You know who I love right now? Jessica Simpson and Bryce Dallas Howard. They both had babies. And now people are taking pictures of them and saying, “Oh my GOD look how FAT they are!” And I just want to say to those people, “They had babies! Shut up! This is normal! It’s all these other celebrities who lose the babyweight in a month that are weird!” Honestly, every magazine cover that mentions baby weight makes me want to shred it into little pieces.
It’s not that I’m hostile, I just hate how much focus there is on it. After Graham was born I asked people how long I would have to wait before I would lose the weight and when I should worry. They said to give it a year. My reaction was shock. Because magazines said baby weight was easily lost and bikinis were achievable within weeks. I knew magazines lied but a YEAR? It just seemed an awful long time.
This time around I feel better. Sure it’s been 4 months and after a quick early loss I’ve been at about the same consistent place. I was around 175 at the end of my pregnancy. And I’ve been around 153-155 recently. That’s still about 15 pounds to lose before I get to a normal range for me. And 20 before I’ll feel comfortable with it.
I got myself mentally prepared this time. I was going to have a belly and a giant butt and that was just going to be how it was. It was probably going to last for a while.
It’s not like I enjoy how I look right now, but I don’t worry about it so much.
In my head, I look like this:
That’s me from last year.
In reality I look like this:
(No, I’m not showing my hair. It was not a good day. Just because I’m subjecting you to my chub doesn’t mean I have to subject you to my hair.) I don’t look horrible or obese or anything. But I can see it. I can also see that roll on my back above my waist. (On the plus side, I HAVE a waist, which I didn’t have after Graham for ages.) Plus there’s the fact that I can only fit into my super-fat jeans. And that my belly is squishy and thus I must wear a belt or something fitting or else nothing stays in place.
I bought a pair of shorts at Old Navy over the weekend in a size 10, not trying them on but looking them over and thinking, “Sure, these look gigantic enough!” But no. Too tight. They are going back and I’ll have to exchange them for a size 12. I must have some shorts that aren’t maternity shorts.
I also had this idea that I’d find a bunch of floofy breezy shirts for the summer to hide my tum. But it’s much cheaper to buy regular shirts and just find a size that works okay and let the tum just be on display and be okay with it.
Here I am at the Bloggess’s book signing with some buddies and I not only have the tum on display, I am letting it swing off to the left as I lean in even though there is plenty of room in the picture and I could’ve stood up straight. The belly is jiggly.
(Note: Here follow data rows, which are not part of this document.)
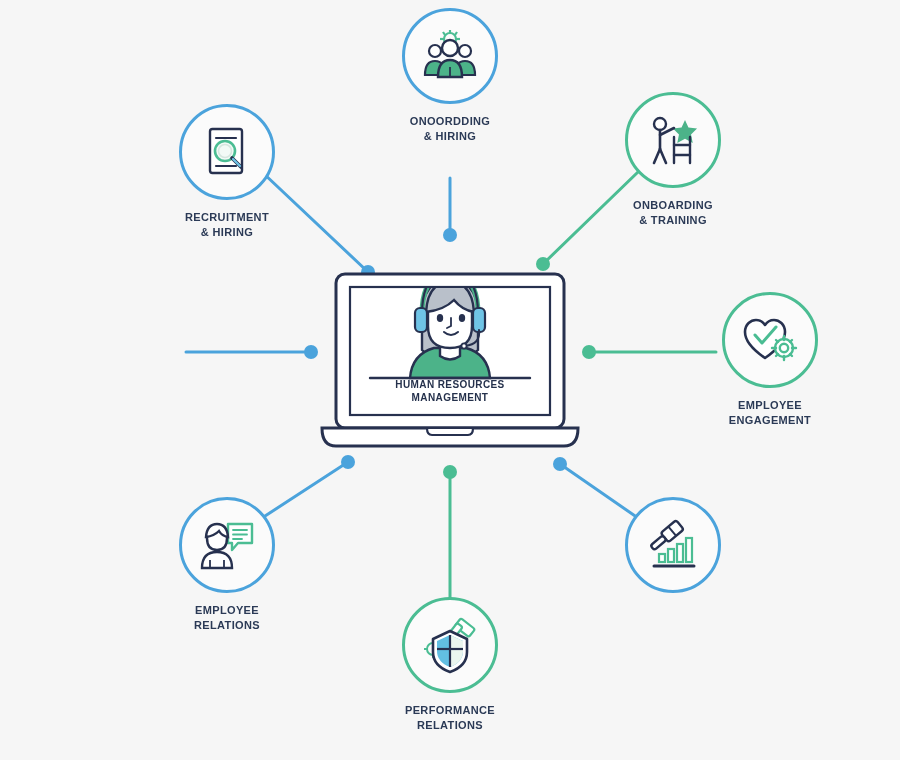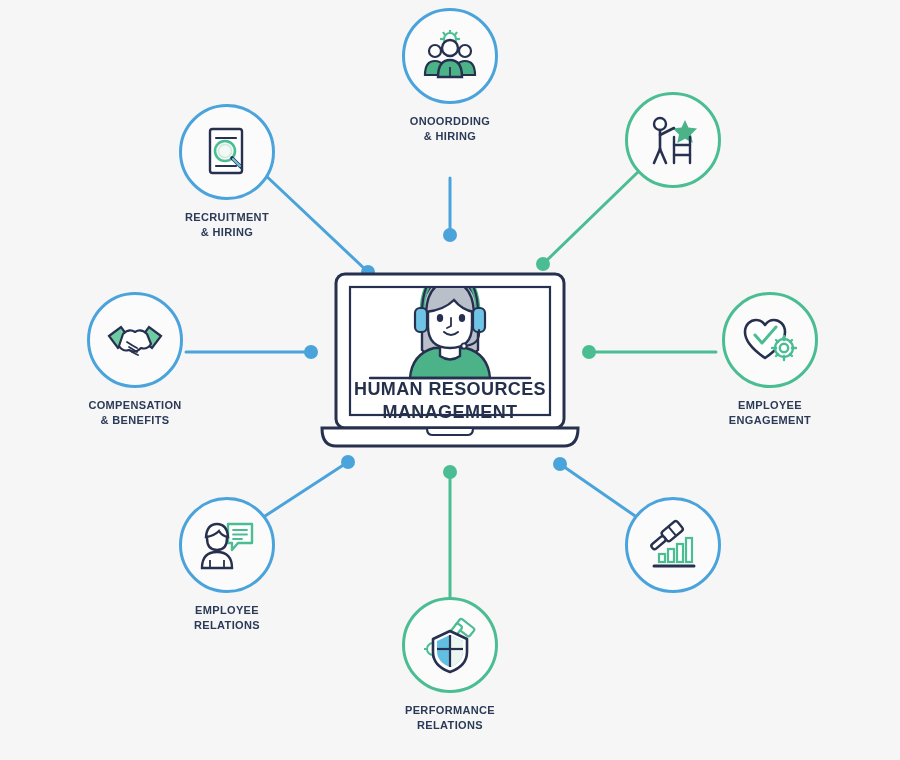--- a/index.html
+++ b/index.html
@@ -64,21 +64,21 @@
     height: 200px;
     z-index: 4;
   }
   #laptop svg { display: block; }
   .hrm-text {
     position: absolute;
     left: 0;
     top: 122px;
     width: 276px;
     text-align: center;
-    font-size: 18px;
+    font-size: 10px;
     font-weight: bold;
     letter-spacing: 0.4px;
     line-height: 1.3;
     color: #25314c;
     white-space: pre-line;
     pointer-events: none;
   }
   
   #node-recruitment  { left: 122px;  top: 104px;  }
   #node-onoordding   { left: 345px;  top: 8px;   }
@@ -228,39 +228,24 @@
         <line x1="16" y1="38" x2="10" y2="52" stroke="#27314f" stroke-width="2.6" stroke-linecap="round"></line>
         <line x1="16" y1="38" x2="22" y2="52" stroke="#27314f" stroke-width="2.6" stroke-linecap="round"></line>
         <line x1="16" y1="24" x2="30" y2="17" stroke="#27314f" stroke-width="2.6" stroke-linecap="round"></line>
 
         <line x1="30" y1="26" x2="30" y2="52" stroke="#27314f" stroke-width="2.4" stroke-linecap="round"></line>
         <line x1="46" y1="26" x2="46" y2="52" stroke="#27314f" stroke-width="2.4" stroke-linecap="round"></line>
         <line x1="30" y1="34" x2="46" y2="34" stroke="#27314f" stroke-width="2.4" stroke-linecap="round"></line>
         <line x1="30" y1="44" x2="46" y2="44" stroke="#27314f" stroke-width="2.4" stroke-linecap="round"></line>
       </svg>
     </div>
-  </div>
-
-  <div class="node" id="node-compensation">
-    <div class="node-circle blue">
-      <svg width="60" height="60" viewBox="0 0 60 60">
-
-        <path d="M4 26 l12 -9 l9 12 l-12 9 z" fill="#6ecba2" stroke="#27314f" stroke-width="2.2"></path>
-
-        <path d="M56 26 l-12 -9 l-9 12 l12 9 z" fill="#6ecba2" stroke="#27314f" stroke-width="2.2"></path>
-
-        <path d="M18 24 q6 -6 12 -2 q6 -4 12 2 l4 10 q-4 6 -10 4 q-6 6 -12 2 q-6 2 -10 -4 z" fill="#ffffff" stroke="#27314f" stroke-width="2.2" stroke-linejoin="round"></path>
-        <path d="M22 32 q6 4 10 6" fill="none" stroke="#27314f" stroke-width="1.8" stroke-linecap="round"></path>
-        <path d="M24 37 q5 3 8 5" fill="none" stroke="#27314f" stroke-width="1.8" stroke-linecap="round"></path>
-        <path d="M27 42 q4 2 6 3" fill="none" stroke="#27314f" stroke-width="1.8" stroke-linecap="round"></path>
-      </svg>
-    </div>
-    <div class="node-label">COMPENSATION
-&amp; BENEFITS</div>
-  </div>
+    <div class="node-label">ONBOARDING
+&amp; TRAINING</div>
+  </div>
+
 
   <div class="node" id="node-engagement">
     <div class="node-circle green">
       <svg width="58" height="58" viewBox="0 0 58 58">
 
         <path d="M24 47 C8 36 4 27 4 21 C4 13 10 9 15 9 C19 9 22 11 24 14 C26 11 29 9 33 9 C38 9 44 13 44 21 C44 27 40 36 24 47 Z" fill="#ffffff" stroke="#27314f" stroke-width="2.6" stroke-linejoin="round"></path>
         <path d="M14 24 l7 8 l14 -16" fill="none" stroke="#4bbd93" stroke-width="3" stroke-linecap="round" stroke-linejoin="round"></path>
 
         <g stroke="#4bbd93" stroke-width="2.4" fill="#ffffff">
           <circle cx="43" cy="37" r="9"></circle>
It cannot be helped. And I don’t really care that much.
(Upon seeing that picture, the Bug said “2 Moms!” When asked to identify them, he pointed at me (thankfully) and at The Bloggess. So watch out, Jenny, my son might wander off with you… Although with our glasses on there is kind of a little resemblance that I hadn’t noticed before.)
And I am surprisingly okay with it. Yes, I sometimes see myself in a window and think, “Oh goodness, I need to get it together.” But most of the time I just think, “Meh.” Or I think, “My boobs look awesome.”
The funny thing is that I think I’ve had a lot better body image since I revealed my weight last year. Going back over my history, seeing myself skinny and being okay with it, seeing myself heavier and being okay with it, it all just feels okay now. Even now, I look at the pictures I’ve just posted that I just took today and I think, “You know, I felt crappy when I looked in the mirror but now I wonder what I was so upset about. I look pretty nice. Also, lavender is a good color on me.”
I’m a little more invested in losing the weight because I’m pretty sure Tessa is my last baby. And while it’s already been four months and HOLY CRAP IT’S BEEN FOUR MONTHS there’s still plenty of time to not worry about it. I’m okay with that.